Segment Start: RECORDS PROVIDED

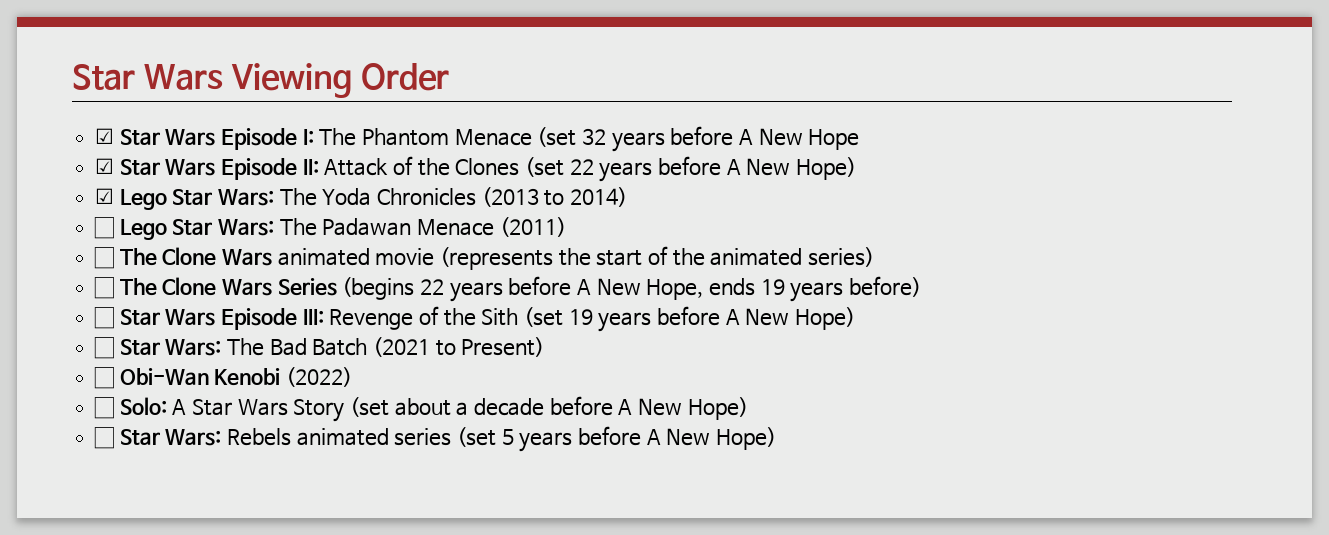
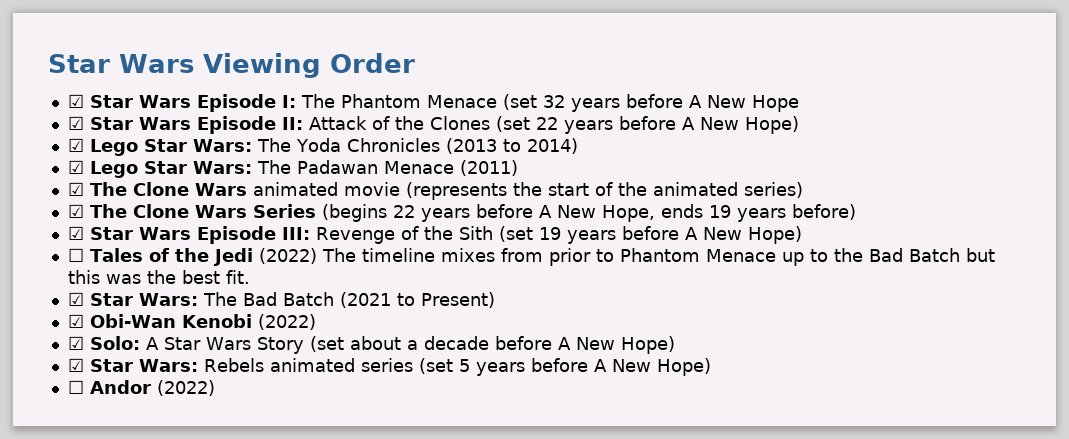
- ☐ Lego Star Wars: The Padawan Menace (2011)
+ ☑ Lego Star Wars: The Padawan Menace (2011)
- ☐ The Clone Wars animated movie (represents the start of the animated series)
+ ☑ The Clone Wars animated movie (represents the start of the animated series)
- ☐ The Clone Wars Series (begins 22 years before A New Hope, ends 19 years before)
+ ☑ The Clone Wars Series (begins 22 years before A New Hope, ends 19 years before)
- ☐ Star Wars Episode III: Revenge of the Sith (set 19 years before A New Hope)
+ ☑ Star Wars Episode III: Revenge of the Sith (set 19 years before A New Hope)
- ☐ Star Wars: The Bad Batch (2021 to Present)
+ ☐ Tales of the Jedi (2022) The timeline mixes from prior to Phantom Menace up to the Bad Batch but this was the best fit.
+ ☑ Star Wars: The Bad Batch (2021 to Present)
- ☐ Obi-Wan Kenobi (2022)
+ ☑ Obi-Wan Kenobi (2022)
- ☐ Solo: A Star Wars Story (set about a decade before A New Hope)
+ ☑ Solo: A Star Wars Story (set about a decade before A New Hope)
- ☐ Star Wars: Rebels animated series (set 5 years before A New Hope)
+ ☑ Star Wars: Rebels animated series (set 5 years before A New Hope)
+ ☐ Andor (2022)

Segment End: RECORDS PROVIDED

▶ _ABOUT THIS TASK_: Your reply should hold only the records, duplicated exactly, without any image.

▶ _ANSWER SPACE_:
- ☐ Lego Star Wars: The Padawan Menace (2011)
+ ☑ Lego Star Wars: The Padawan Menace (2011)
- ☐ The Clone Wars animated movie (represents the start of the animated series)
+ ☑ The Clone Wars animated movie (represents the start of the animated series)
- ☐ The Clone Wars Series (begins 22 years before A New Hope, ends 19 years before)
+ ☑ The Clone Wars Series (begins 22 years before A New Hope, ends 19 years before)
- ☐ Star Wars Episode III: Revenge of the Sith (set 19 years before A New Hope)
+ ☑ Star Wars Episode III: Revenge of the Sith (set 19 years before A New Hope)
- ☐ Star Wars: The Bad Batch (2021 to Present)
+ ☐ Tales of the Jedi (2022) The timeline mixes from prior to Phantom Menace up to the Bad Batch but this was the best fit.
+ ☑ Star Wars: The Bad Batch (2021 to Present)
- ☐ Obi-Wan Kenobi (2022)
+ ☑ Obi-Wan Kenobi (2022)
- ☐ Solo: A Star Wars Story (set about a decade before A New Hope)
+ ☑ Solo: A Star Wars Story (set about a decade before A New Hope)
- ☐ Star Wars: Rebels animated series (set 5 years before A New Hope)
+ ☑ Star Wars: Rebels animated series (set 5 years before A New Hope)
+ ☐ Andor (2022)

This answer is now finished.